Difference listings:
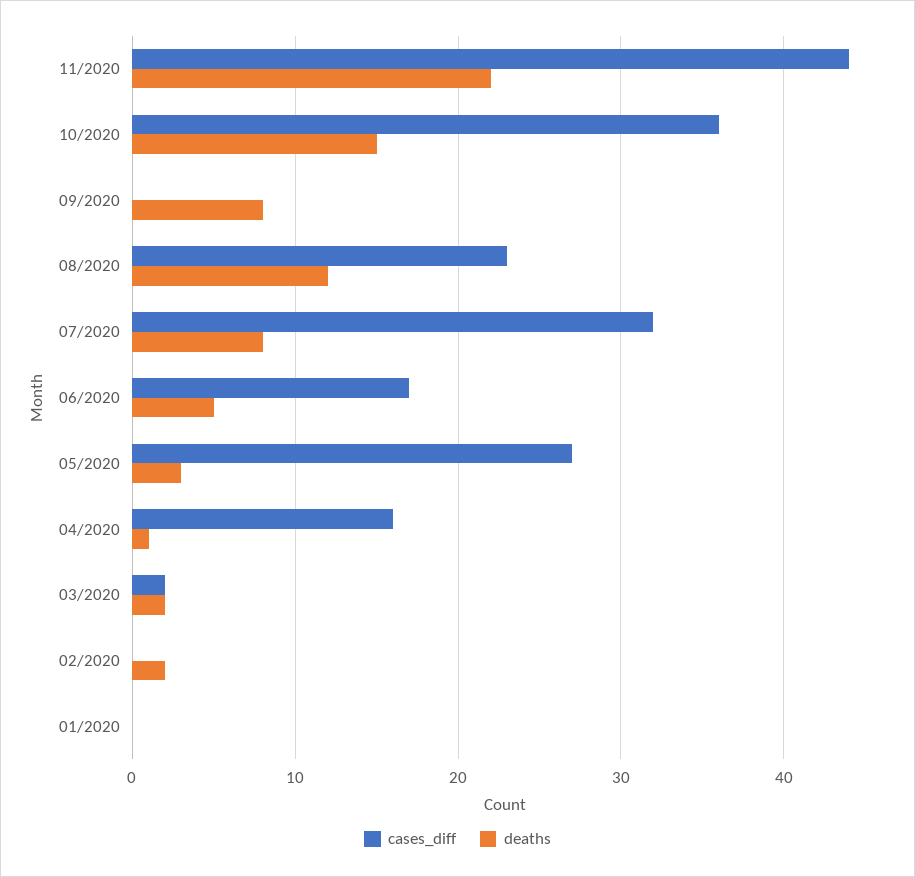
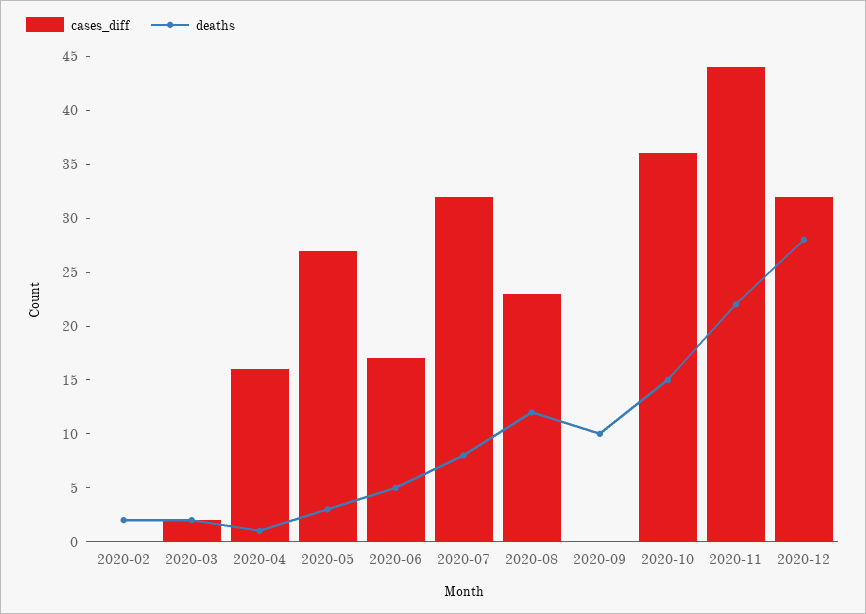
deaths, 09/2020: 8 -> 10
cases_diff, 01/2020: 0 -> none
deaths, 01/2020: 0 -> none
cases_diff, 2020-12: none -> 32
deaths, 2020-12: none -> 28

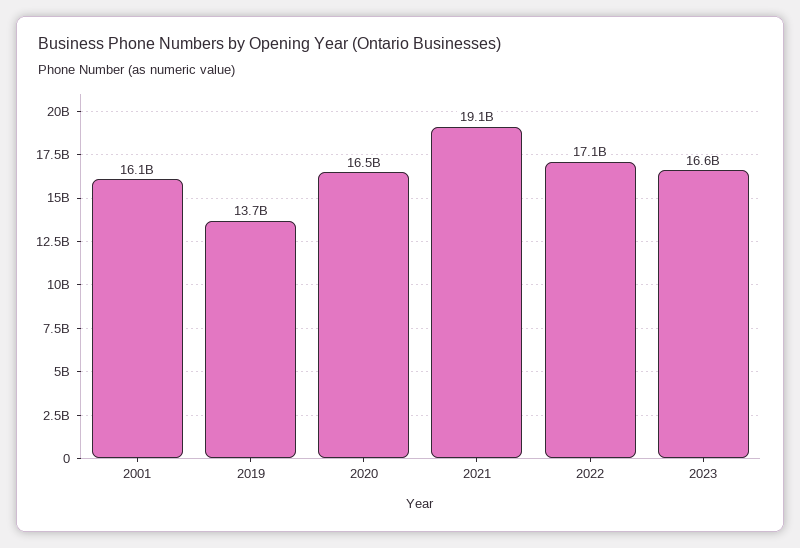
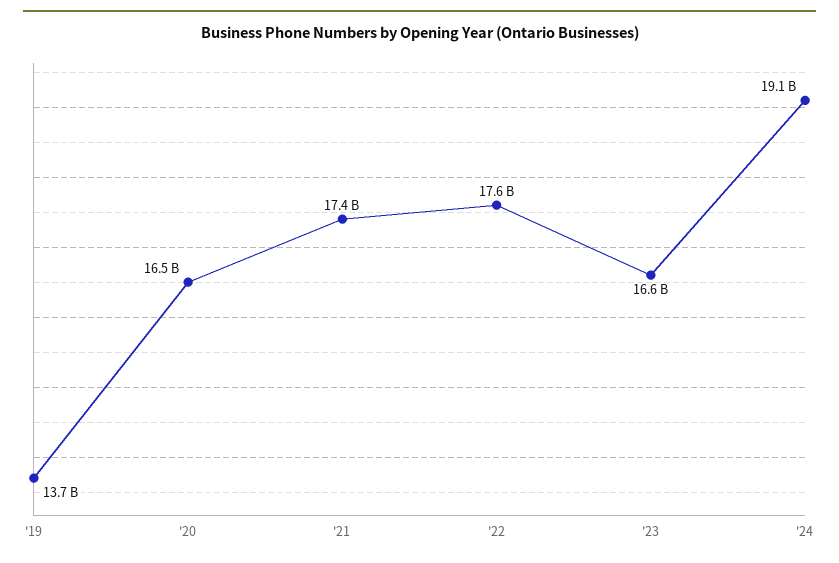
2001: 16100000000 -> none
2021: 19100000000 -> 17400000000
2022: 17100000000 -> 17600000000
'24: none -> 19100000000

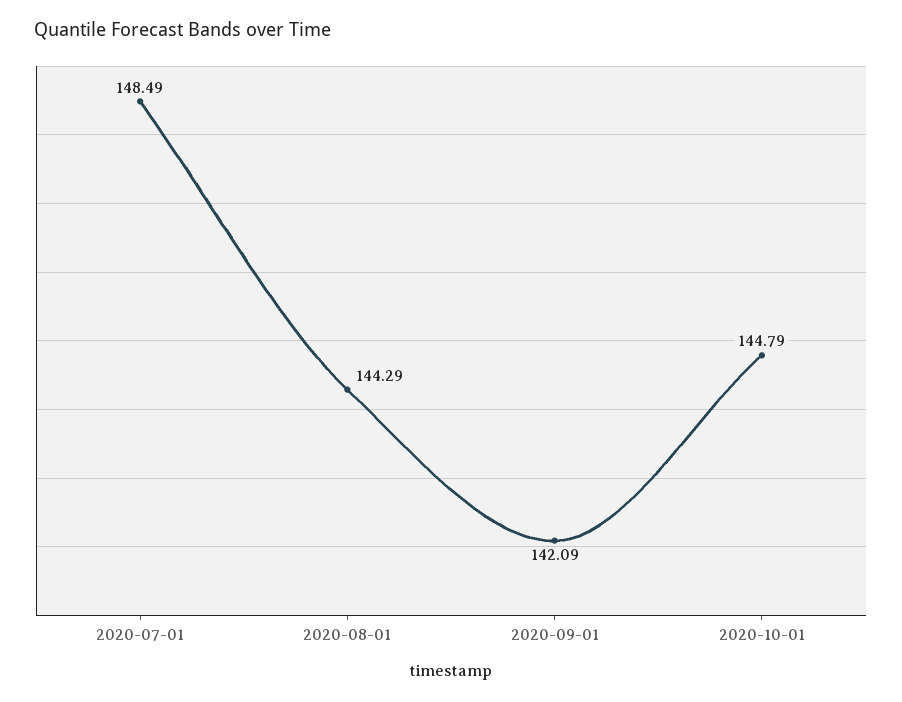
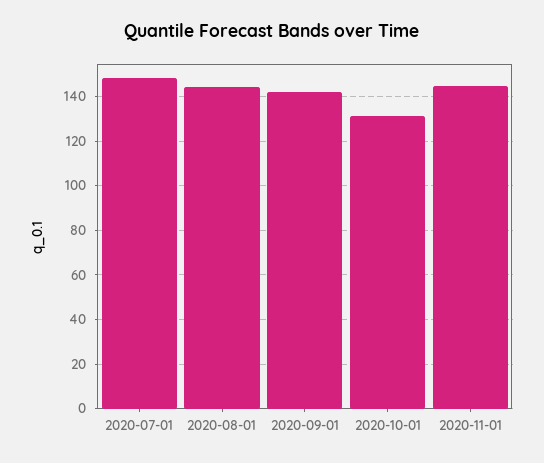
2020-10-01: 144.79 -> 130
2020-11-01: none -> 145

==

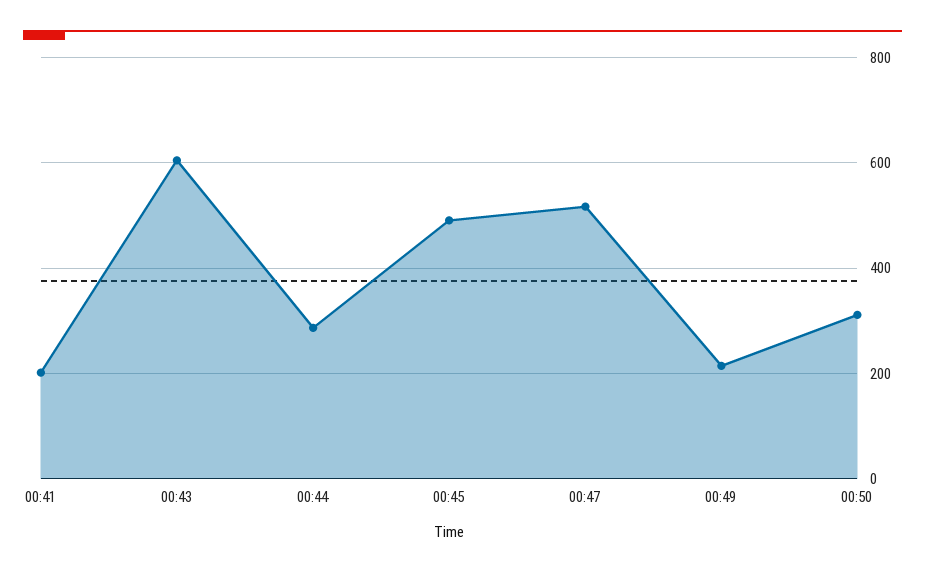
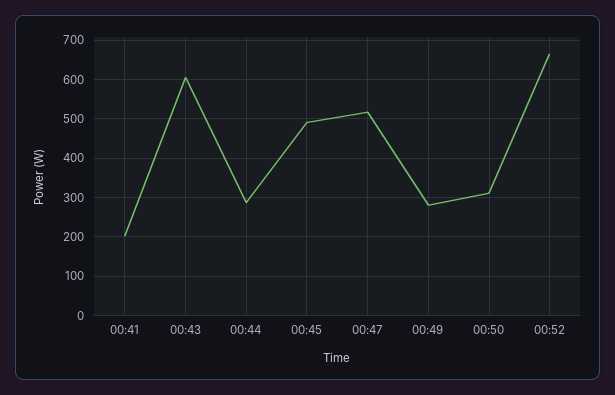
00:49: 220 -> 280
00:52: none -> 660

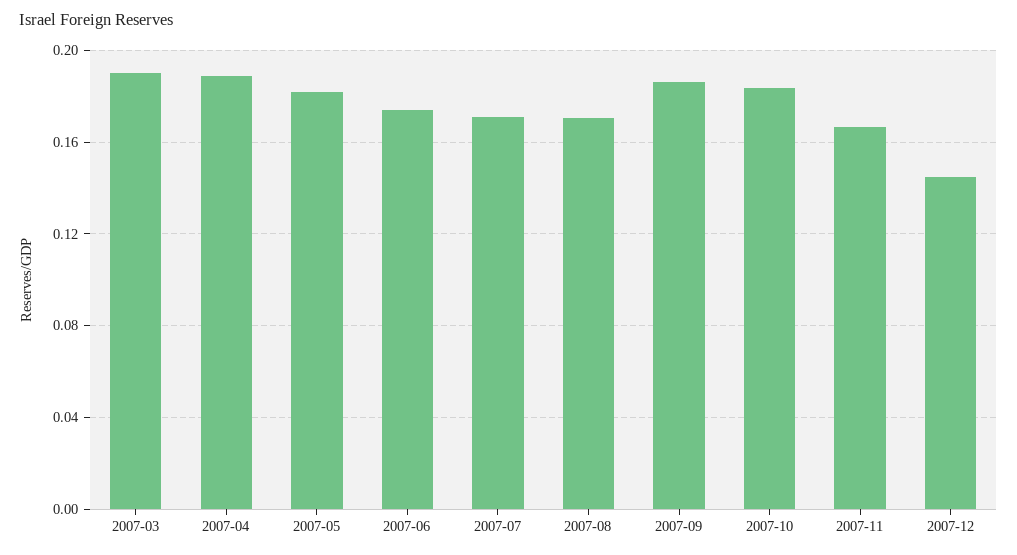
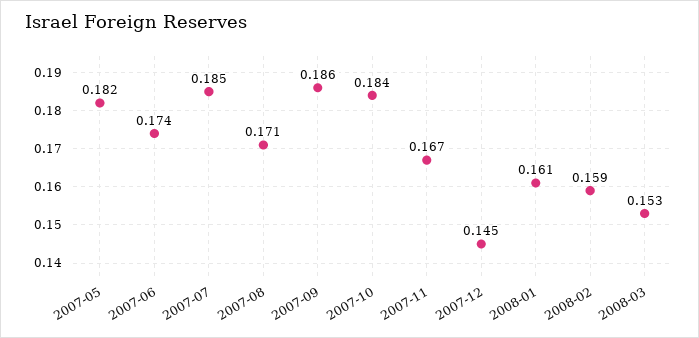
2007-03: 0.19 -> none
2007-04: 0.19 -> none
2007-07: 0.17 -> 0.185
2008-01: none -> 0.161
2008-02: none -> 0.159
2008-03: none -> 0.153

---

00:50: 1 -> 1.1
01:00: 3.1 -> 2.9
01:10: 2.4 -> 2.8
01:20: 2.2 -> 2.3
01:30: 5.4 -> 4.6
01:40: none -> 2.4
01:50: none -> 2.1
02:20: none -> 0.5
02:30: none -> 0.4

Work required —
Return, exactly as they stand, the lines above from the one with "cases_diff, 2020-12: none -> 32" to the one with "2020-11-01: none -> 145", omitting any pictures among them.

Task output —
cases_diff, 2020-12: none -> 32
deaths, 2020-12: none -> 28

2001: 16100000000 -> none
2021: 19100000000 -> 17400000000
2022: 17100000000 -> 17600000000
'24: none -> 19100000000

2020-10-01: 144.79 -> 130
2020-11-01: none -> 145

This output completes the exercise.